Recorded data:
'''
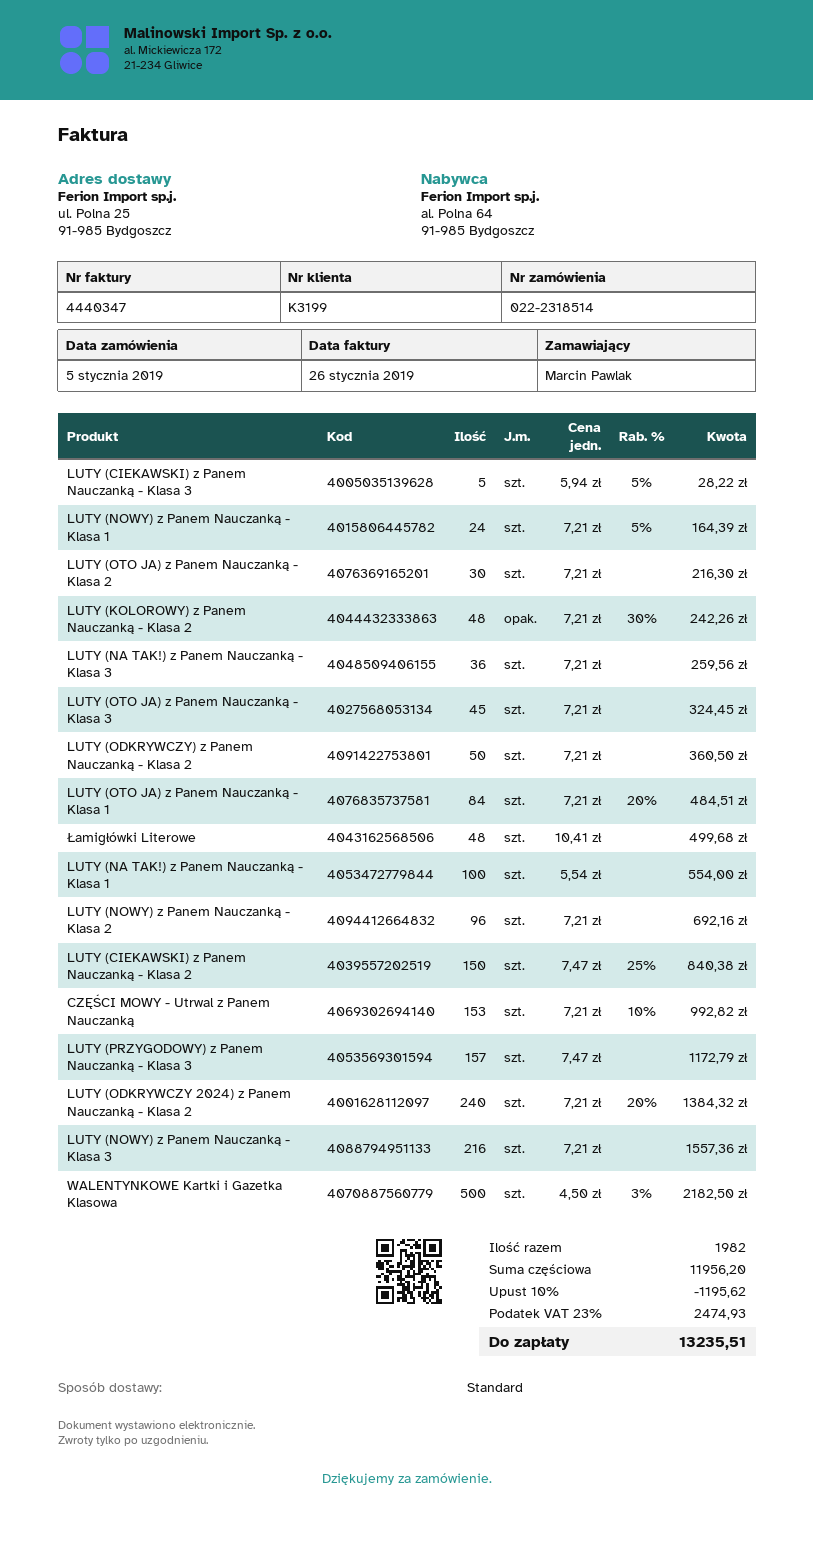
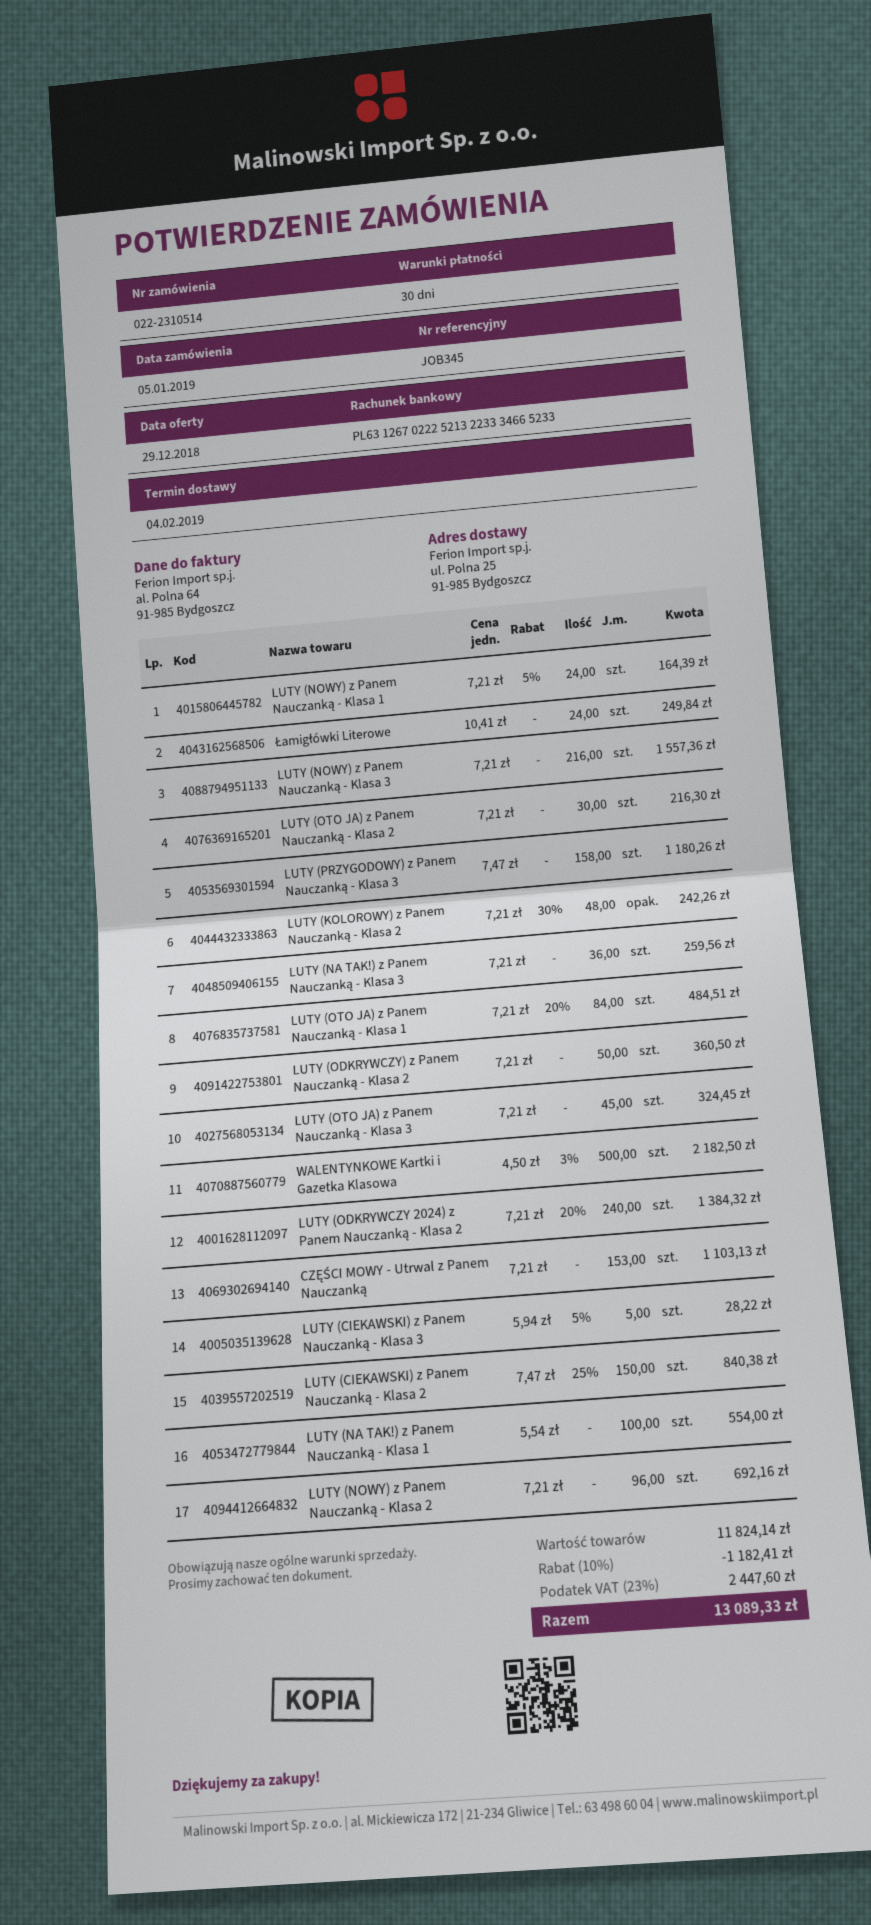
order number: 022-2318514 -> 022-2310514
Łamigłówki Literowe: 48 x 10.41 = 499.68 -> 24 x 10.41 = 249.84
CZĘŚCI MOWY - Utrwal z Panem Nauczanką: 153 x 7.21 - 10% = 992.82 -> 153 x 7.21 = 1103.13
LUTY (PRZYGODOWY) z Panem Nauczanką - Klasa 3: 157 x 7.47 = 1172.79 -> 158 x 7.47 = 1180.26
subtotal: 11956.20 -> 11824.14
discount: 10% = 1195.62 -> 10% = 1182.41
tax: 23% = 2474.93 -> 23% = 2447.60
total: 13235.51 -> 13089.33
'''
PROBLEM DETAILS — Your answer should hold exactly the lines from the one containing "CZĘŚCI MOWY - Utrwal" to the last line of the data, both included, and no others.

TASK ANSWER —
CZĘŚCI MOWY - Utrwal z Panem Nauczanką: 153 x 7.21 - 10% = 992.82 -> 153 x 7.21 = 1103.13
LUTY (PRZYGODOWY) z Panem Nauczanką - Klasa 3: 157 x 7.47 = 1172.79 -> 158 x 7.47 = 1180.26
subtotal: 11956.20 -> 11824.14
discount: 10% = 1195.62 -> 10% = 1182.41
tax: 23% = 2474.93 -> 23% = 2447.60
total: 13235.51 -> 13089.33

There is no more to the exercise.